▸ **Assignment**: Go through the records and report each line holding the string "spacing".

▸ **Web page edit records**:
↓
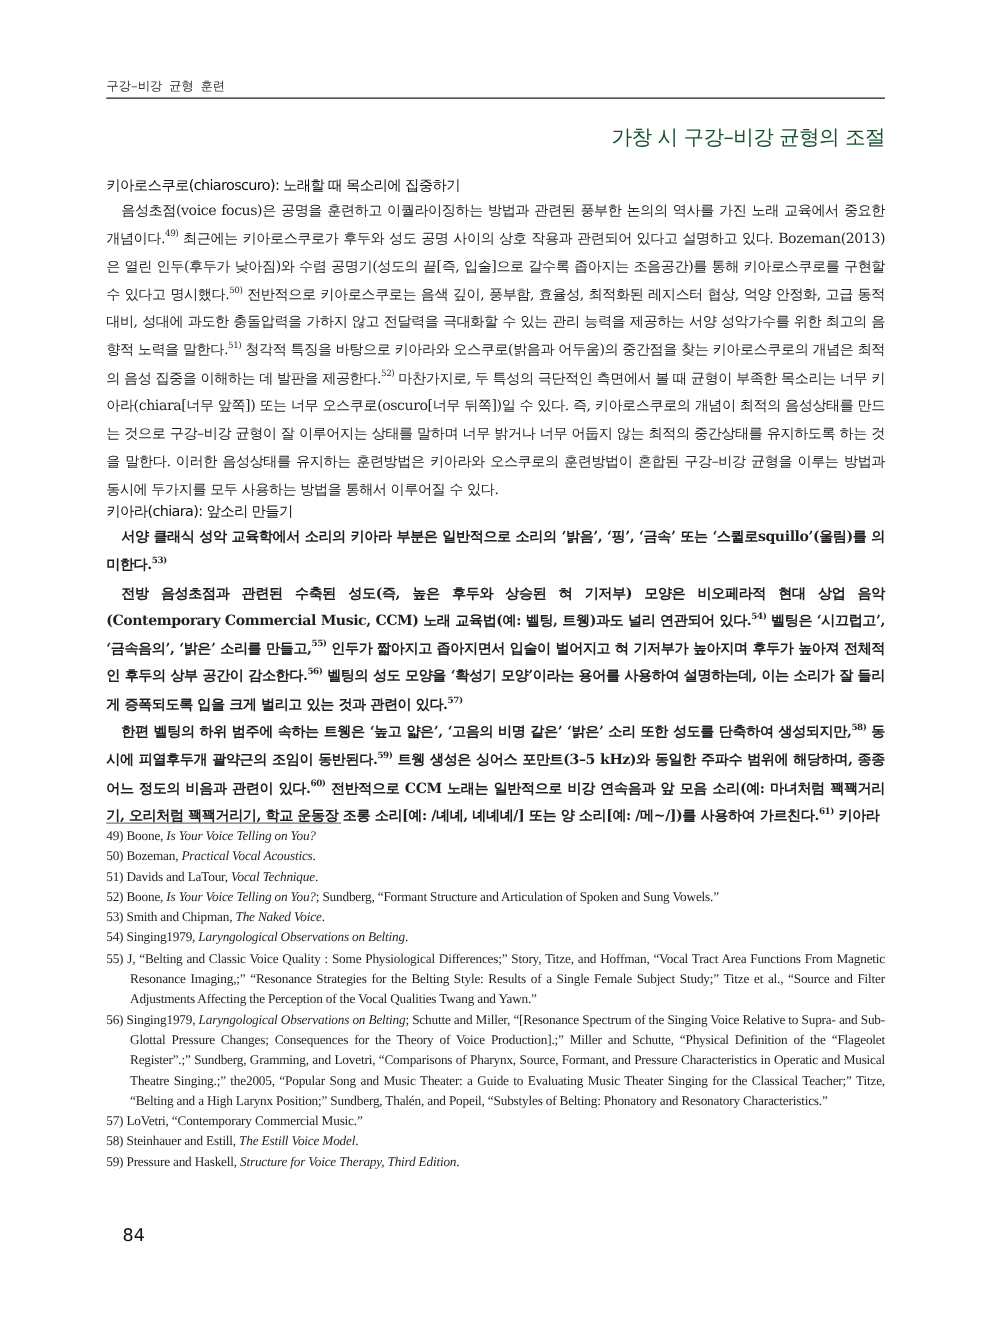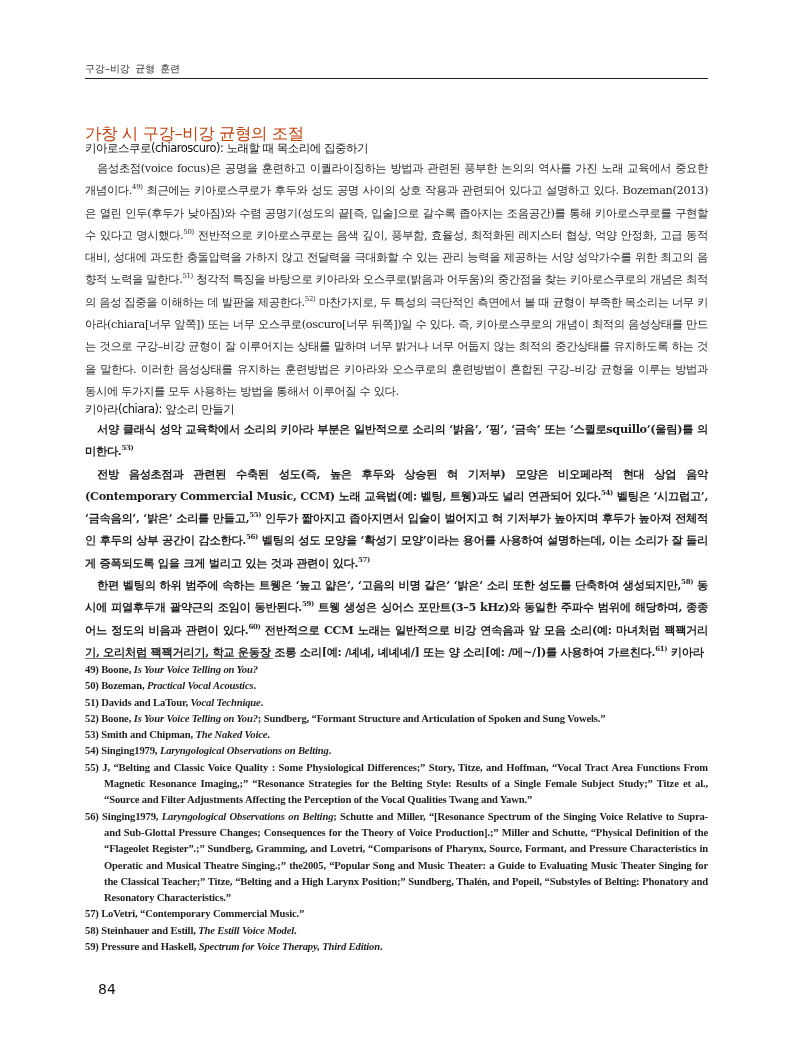--- a/index.html
+++ b/index.html
@@ -12,8 +12,8 @@
   }
   .head-rule { position: absolute; left: 85px; top: 78px; width: 623px; height: 0; border-top: 1.4px solid #231f20; }
   .title {
-    position: absolute; left: 85px; top: 99px; width: 623px; text-align: left;
-    font-family: "DejaVu Sans", sans-serif; font-size: 16.5px; color: #c2410c; letter-spacing: -0.5px; margin-top: 24px;
+    position: absolute; left: 85px; top: 99px; width: 623px; text-align: right;
+    font-family: "DejaVu Sans", sans-serif; font-size: 16.5px; color: #14532d; letter-spacing: -0.5px;
   }
   .sec-head {
     position: absolute; left: 85px; width: 623px;

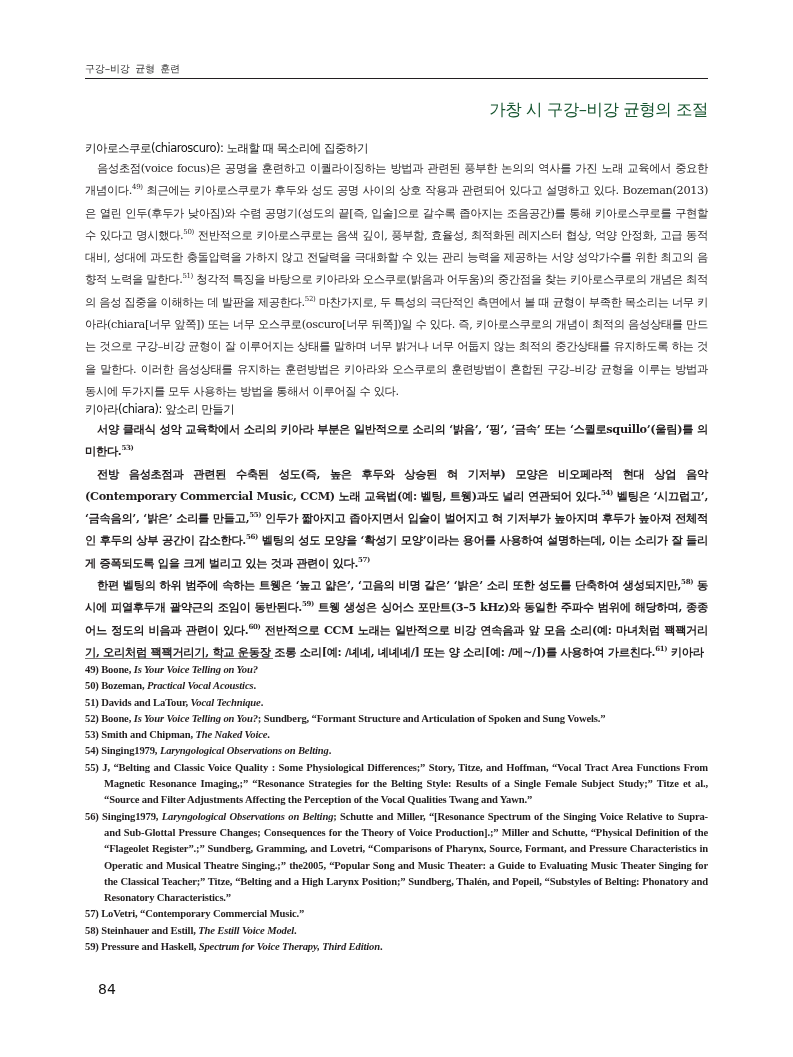--- a/index.html
+++ b/index.html
@@ -32,7 +32,7 @@
     font-family: "Liberation Serif", serif; font-size: 10.6px; line-height: 16.3px; color: #231f20;
     letter-spacing: -0.15px;
   }
-  .fn { padding-left: 19px; text-indent: -19px; text-align: justify; font-weight: bold; }
+  .fn { padding-left: 19px; text-indent: -19px; text-align: justify; }
   .fn i { font-style: italic; }
   .page-num {
     position: absolute; left: 98px; top: 981px;

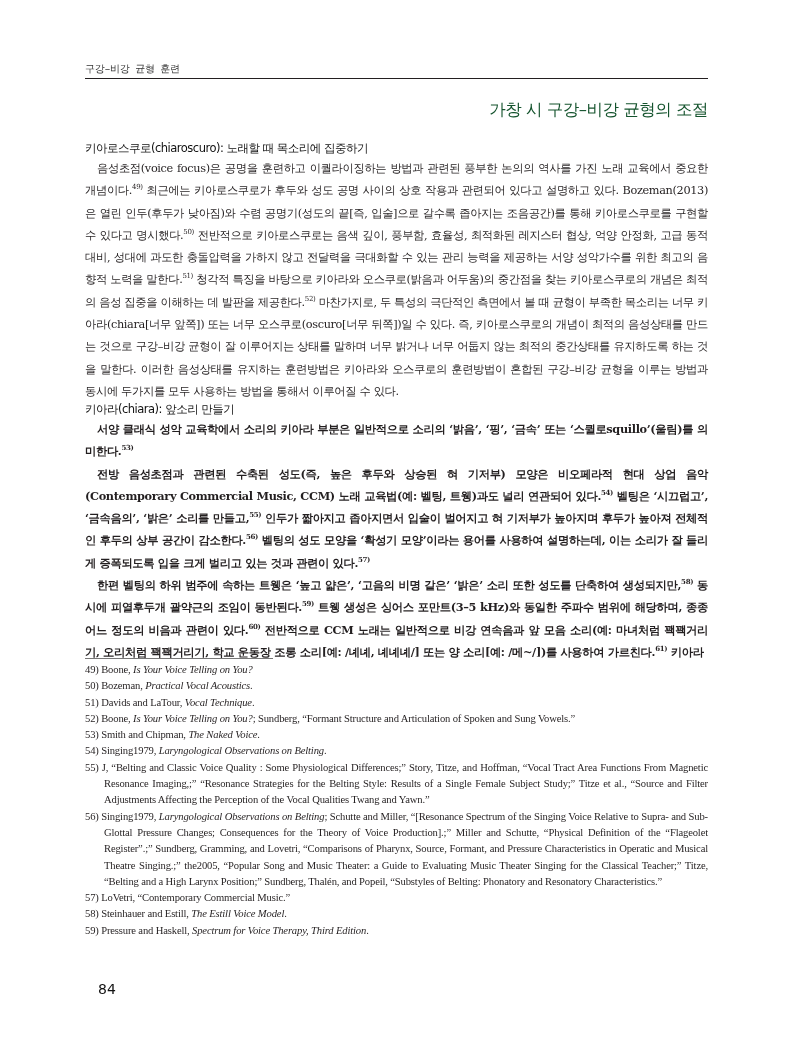--- a/index.html
+++ b/index.html
@@ -72,7 +72,7 @@
       <div class="fn"><span>56) </span><span>Singing1979, </span><i>Laryngological Observations on Belting</i><span>; Schutte and Miller, “[Resonance Spectrum of the Singing Voice Relative to Supra- and Sub-Glottal Pressure Changes; Consequences for the Theory of Voice Production].;” Miller and Schutte, “Physical Definition of the “Flageolet Register”.;” Sundberg, Gramming, and Lovetri, “Comparisons of Pharynx, Source, Formant, and Pressure Characteristics in Operatic and Musical Theatre Singing.;” the2005, “Popular Song and Music Theater: a Guide to Evaluating Music Theater Singing for the Classical Teacher;” Titze, “Belting and a High Larynx Position;” Sundberg, Thalén, and Popeil, “Substyles of Belting: Phonatory and Resonatory Characteristics.”</span></div>
       <div class="fn"><span>57) </span><span>LoVetri, “Contemporary Commercial Music.”</span></div>
       <div class="fn"><span>58) </span><span>Steinhauer and Estill, </span><i>The Estill Voice Model</i><span>.</span></div>
-      <div class="fn"><span>59) </span><span>Pressure and Haskell, </span><i>Spectrum for Voice Therapy, Third Edition</i><span>.</span></div>
+      <div class="fn"><span>59) </span><span>Pressure and Haskell, </span><i>Structure for Voice Therapy, Third Edition</i><span>.</span></div>
     </div>
 
   <div class="page-num">84</div>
↑
▸ **Your solution**:
-    font-family: "DejaVu Sans", sans-serif; font-size: 16.5px; color: #c2410c; letter-spacing: -0.5px; margin-top: 24px;
+    font-family: "DejaVu Sans", sans-serif; font-size: 16.5px; color: #14532d; letter-spacing: -0.5px;
     letter-spacing: -0.15px;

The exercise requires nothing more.